§ **WORK ITEM**: Scan each line of the entries below for the word "Imray" and count the ones where it appears. The answer is that number alone.

***** MATERIAL SUPPLIED *****

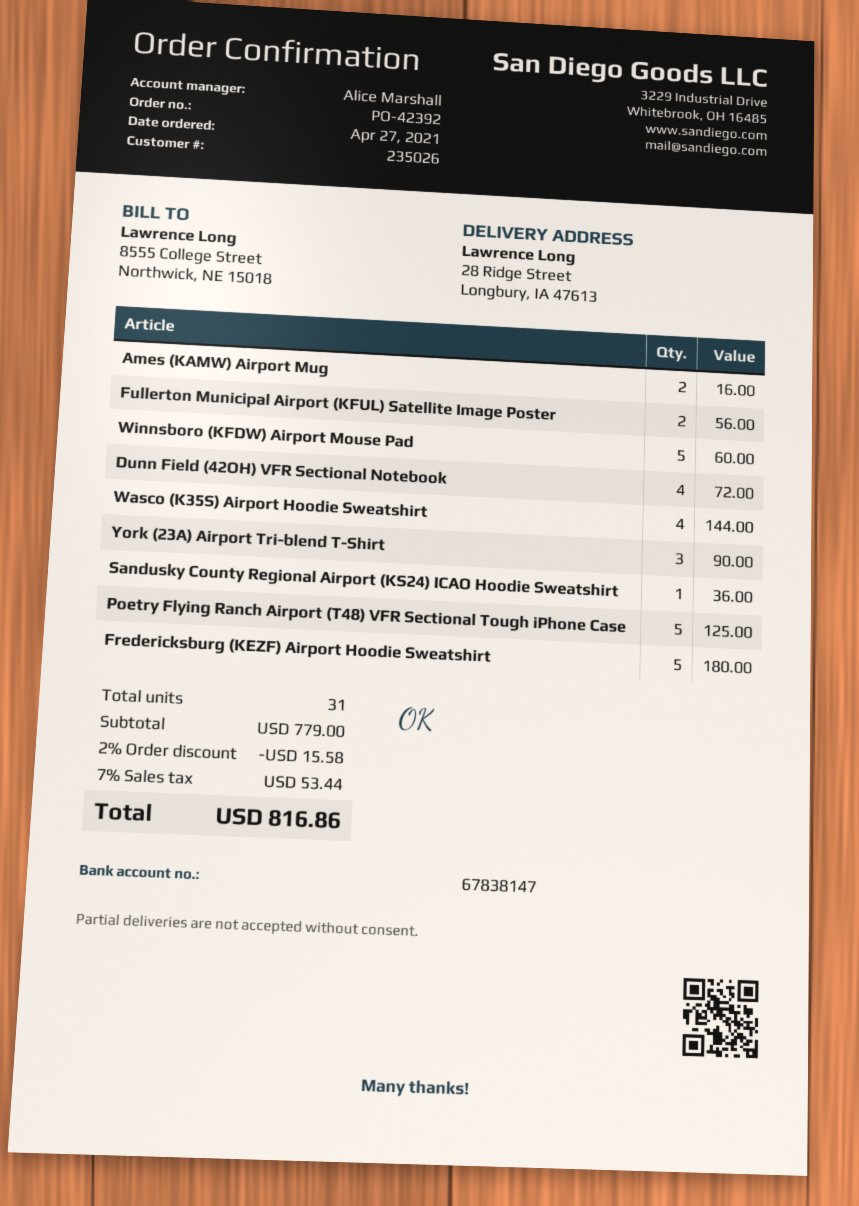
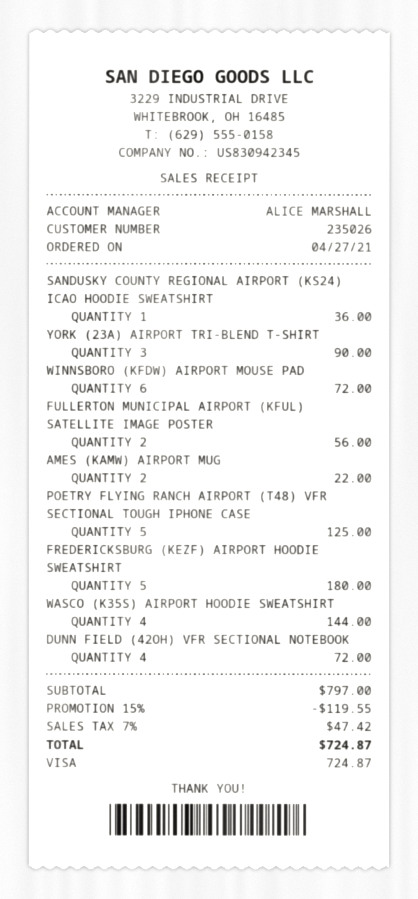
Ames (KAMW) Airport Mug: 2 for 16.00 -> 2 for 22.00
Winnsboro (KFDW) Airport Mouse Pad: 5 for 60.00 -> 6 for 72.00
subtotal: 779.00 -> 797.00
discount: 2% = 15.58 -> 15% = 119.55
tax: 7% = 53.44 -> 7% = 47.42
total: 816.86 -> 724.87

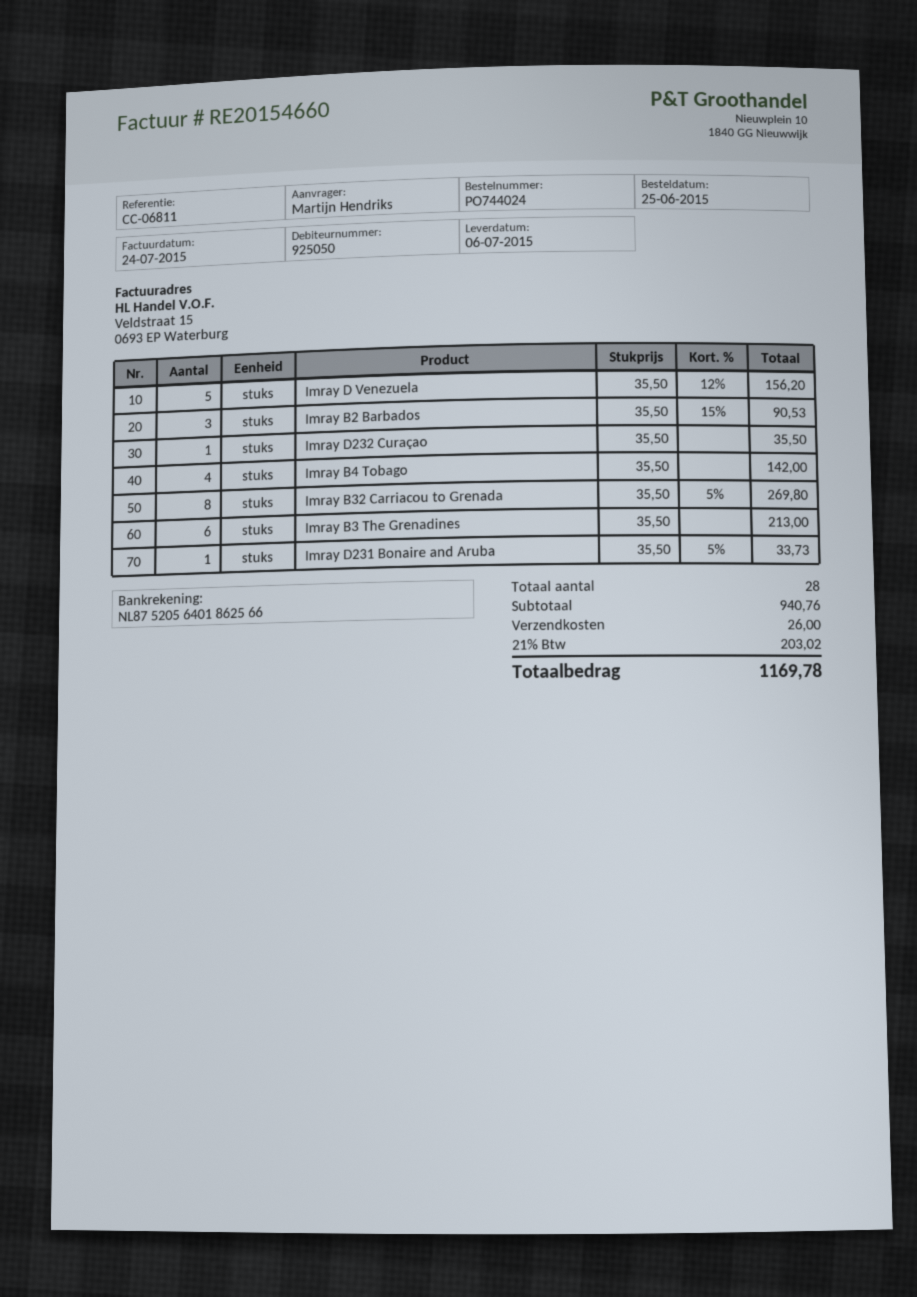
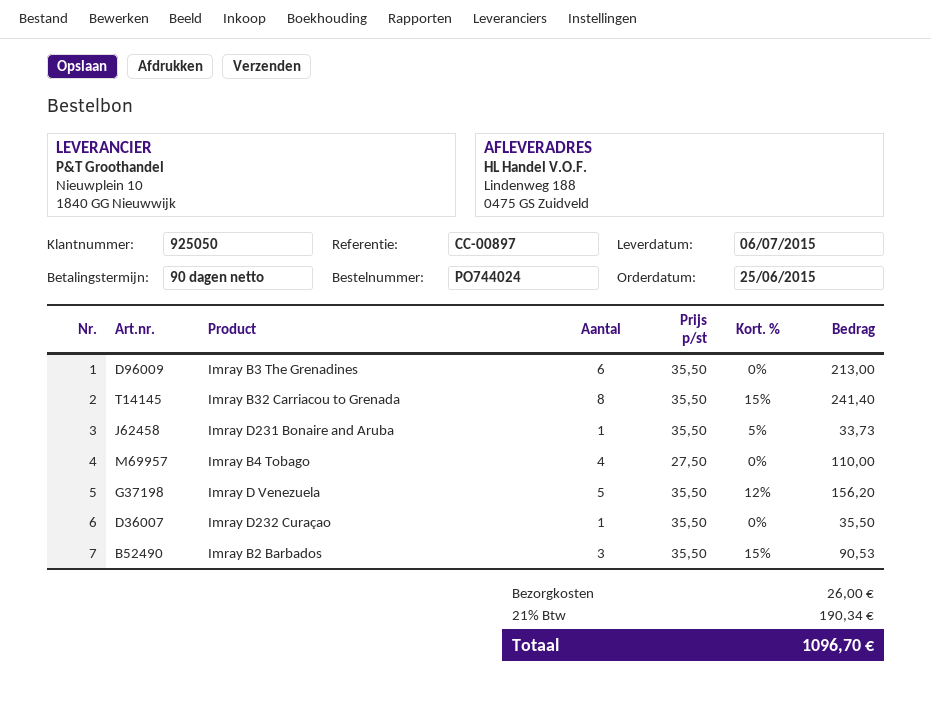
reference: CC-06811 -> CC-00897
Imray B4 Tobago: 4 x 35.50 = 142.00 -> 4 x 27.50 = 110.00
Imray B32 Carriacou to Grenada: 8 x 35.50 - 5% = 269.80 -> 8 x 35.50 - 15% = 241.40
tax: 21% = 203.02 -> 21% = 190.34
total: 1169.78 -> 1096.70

*****

§ **TASK SOLUTION**: 2